Income from mortgage banking operations increased $5.52 million or 85.61% for the first three months of 2003 as compared to the same period in 2002 due to increased loan sales in the secondary market as lower interest rates more favorably impacted mortgage refinancing and home purchasing subsequent to March 31, 2002. Sales of mortgage loans were $1.12 billion for the first quarter of 2003 as compared to $655.02 million for the first quarter of 2002, an increase of 71.62%. On a linked-quarter basis, mortgage banking income increased $631 thousand or 5.56%. Mortgage loans sold in the secondary market during the first quarter of 2003 increased $115.2 million or 11.42% from the fourth quarter of 2002 while loans originated for sale declined $49.54 million or 4.62% during the same time period.

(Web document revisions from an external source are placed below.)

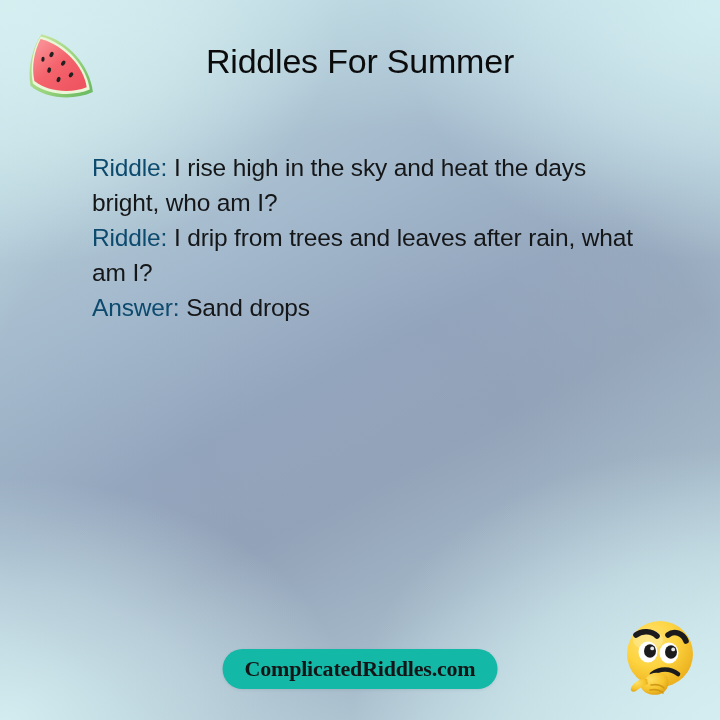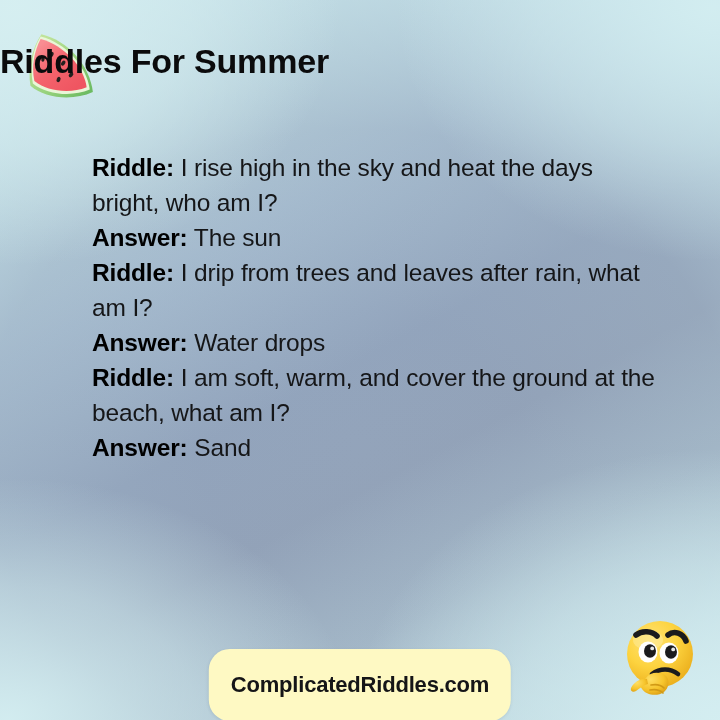--- a/index.html
+++ b/index.html
@@ -75,22 +75,23 @@
       rgba(212,238,241,0.52) 46%,
       rgba(212,238,241,0.00) 82%);
   }
 
   
   .title {
     position: absolute;
     left: 0;
     top: 38px;
     width: 720px;
+    text-align: center;
     font-size: 34px;
-    font-weight: bold;
+    font-weight: normal;
     color: #0b0b0c;
     letter-spacing: -0.2px;
     line-height: 46px;
   }
 
   
   .watermelon {
     position: absolute;
     left: 18px;
     top: 28px;
@@ -105,39 +106,40 @@
     top: 150px;
     width: 566px;
   }
   .line {
     font-size: 24.5px;
     line-height: 35px;
     color: #151618;
     letter-spacing: -0.15px;
   }
   .line b {
-    font-weight: bold;
-    color: #000000;
+    font-weight: normal;
+    color: #0c4a6e;
   }
   .qa-block { margin: 0; }
 
   
   .footer-pill {
     position: absolute;
     left: 50%;
     transform: translateX(-50%);
     top: 649px;
     height: 40px;
-    padding: 16px 22px;
+    padding: 0 22px;
     display: flex;
     align-items: center;
     justify-content: center;
-    background: #fef9c3;
+    background: #14b8a6;
     border-radius: 21px;
     box-shadow: 0 1px 3px rgba(40,60,80,0.10);
+    font-family: Liberation Serif, serif;
   }
   .footer-pill span {
     font-size: 22px;
     font-weight: bold;
     color: #151517;
     letter-spacing: -0.2px;
     white-space: nowrap;
   }
 
   
@@ -190,47 +192,33 @@
 
   <div class="title">Riddles For Summer</div>
 
   <div class="riddles">
 
     <div class="qa-block">
       <div class="line">
         <b>Riddle:</b>
         <span>I rise high in the sky and heat the days bright, who am I?</span>
       </div>
-      <div class="line">
-        <b>Answer:</b>
-        <span>The sun</span>
-      </div>
     </div>
 
     <div class="qa-block">
       <div class="line">
         <b>Riddle:</b>
         <span>I drip from trees and leaves after rain, what am I?</span>
       </div>
       <div class="line">
         <b>Answer:</b>
-        <span>Water drops</span>
+        <span>Sand drops</span>
       </div>
     </div>
 
-    <div class="qa-block">
-      <div class="line">
-        <b>Riddle:</b>
-        <span>I am soft, warm, and cover the ground at the beach, what am I?</span>
-      </div>
-      <div class="line">
-        <b>Answer:</b>
-        <span>Sand</span>
-      </div>
-    </div>
 
 
   </div>
 
   <div class="footer-pill">
     <span>ComplicatedRiddles.com</span>
   </div>
 
   <svg class="thinking-face" viewBox="0 0 100 100">
     <defs>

Fees from deposit services increased $966 thousand or 13.50% for the first quarter of 2003 as compared to the first quarter of 2002 but decreased $601 thousand or 6.89% when compared to the fourth quarter of 2002. Income from fiduciary activities of $2.28 million for the first quarter of 2003 were flat from the first quarter of 2002, but increased $75 thousand or 3.41% from the fourth quarter of 2002.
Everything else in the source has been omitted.